Yo creo que este diálogo nos ayudará mucho hoy a comprender y sentir también lo que está pasando con Habacuc en nuestro pasaje de hoy. Porque ya hemos visto dos capítulos en el que él está luchando con las preguntas más difíciles de la vida, como lo es el problema del mal, el sufrimiento, la injusticia que tenemos en nuestro mundo. Y luego de estar contemplando encima la santidad de Dios, de la que cantábamos antes también, su soberanía. Entre las naciones, su juicio contra el pecado y su gloria que se ve a lo largo de la historia, Habacuc llega a la conclusión de que Dios es un Dios peligroso. Es un Dios temible. Él no es una mascota celestial que lo tienes ahí para cumplir tus deseos. Él no es, como muchos lo ven, un abuelito cósmico que pasa de los pecados que cometemos aquí en la tierra. Él es el Dios delante del cual tiembla toda la naturaleza.

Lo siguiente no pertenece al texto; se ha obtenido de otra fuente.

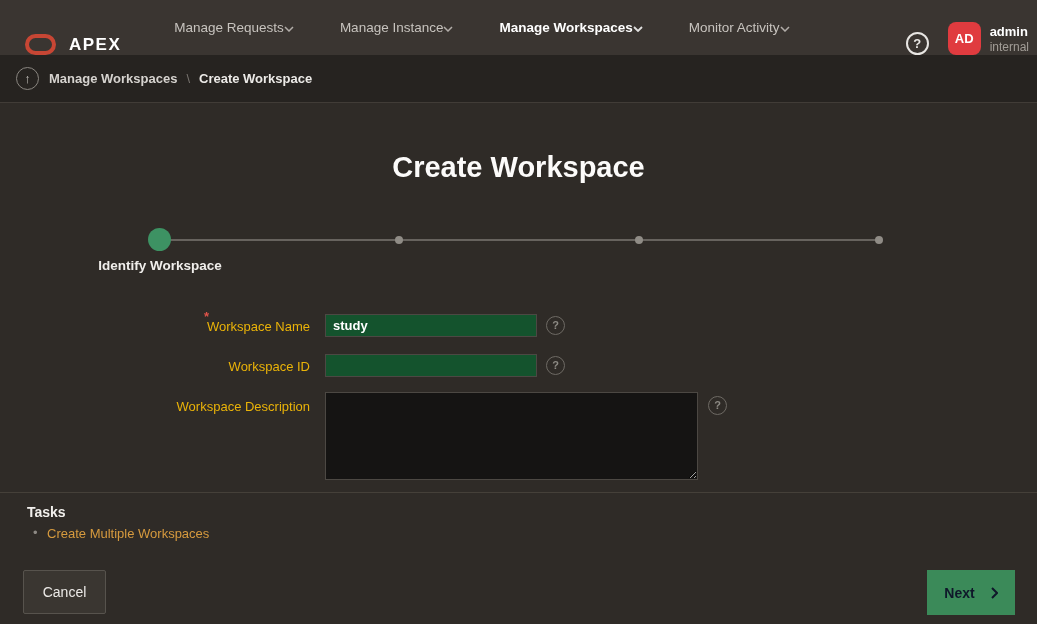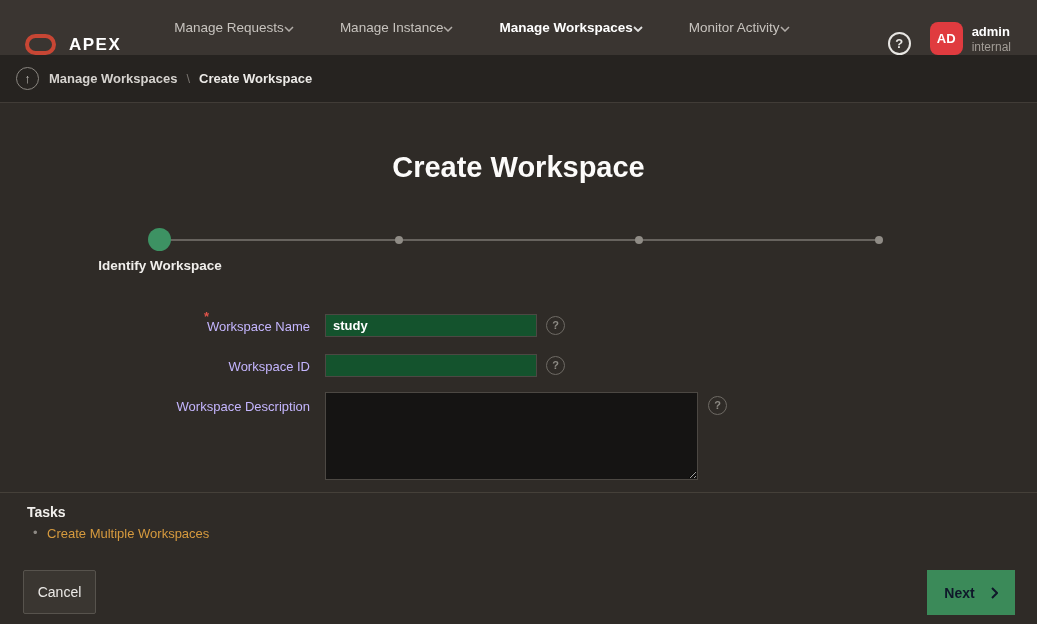--- a/index.html
+++ b/index.html
@@ -41,7 +41,7 @@
     color:#fff; font-size:13px; font-weight:700; display:flex;
     align-items:center; justify-content:center; flex:0 0 auto; cursor:pointer;
   }
-  .user-block { margin-left:9px; margin-right:26px; line-height:1.25; cursor:pointer; }
+  .user-block { margin-left:9px; margin-right:8px; line-height:1.25; cursor:pointer; }
   .user-name { color:#ffffff; font-size:13px; font-weight:700; }
   .user-context { color:#a29d97; font-size:12px; }
 

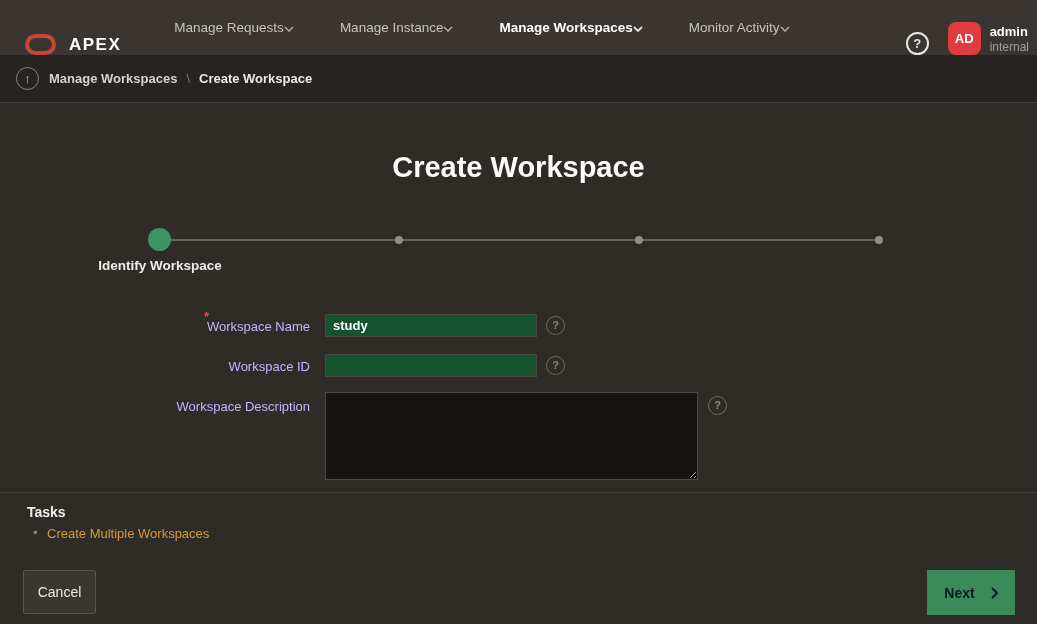--- a/index.html
+++ b/index.html
@@ -82,7 +82,7 @@
   
   .field-label {
     position:absolute; left:60px; width:250px; text-align:right;
-    color:#c4b5fd; font-size:13px;
+    color:#eab308; font-size:13px;
   }
   .req-marker { position:absolute; left:204px; top:309px; color:#e0534a; font-size:13px; font-weight:700; }
   .text-input {

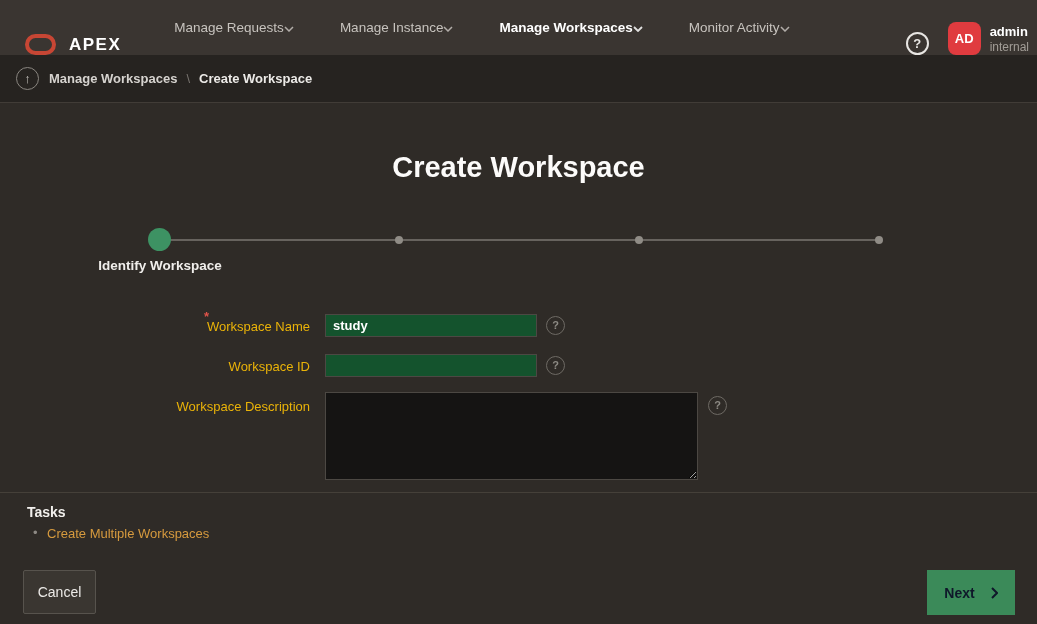--- a/index.html
+++ b/index.html
@@ -111,7 +111,7 @@
 
   
   .cancel-btn {
-    position:absolute; left:23px; top:570px; width:73px; height:44px;
+    position:absolute; left:23px; top:570px; width:83px; height:44px;
     background:#3a3631; border:1px solid #57534d; border-radius:2px;
     color:#eceae7; font-family:"Liberation Sans", sans-serif; font-size:14px;
     cursor:pointer;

Y aún así, Él es capaz de derribar imperios y juzgar naciones si hiciera falta. Y aún así... También es bueno, es misericordioso y es lleno de gracia para con todos, pero de manera especial para con su pueblo. Y estamos en la última sección de nuestro libro. Yo creo que merece la pena un último repaso antes de que oremos. Porque os acordaréis que el libro empieza con esas quejas y preguntas desesperadas de Abacuc por toda la maldad que veía, la injusticia que había entre su pueblo y los líderes de su pueblo que eran corruptos. Y él grita al inicio, lo veis ahí en 1, 2, ¿hasta cuándo? Ya ve, porque me haces ver iniquidad, me haces ver tanta maldad, tanta molestia, destrucción y violencia están delante de mí. El juicio que nos sale según la verdad, el impío que prevalece.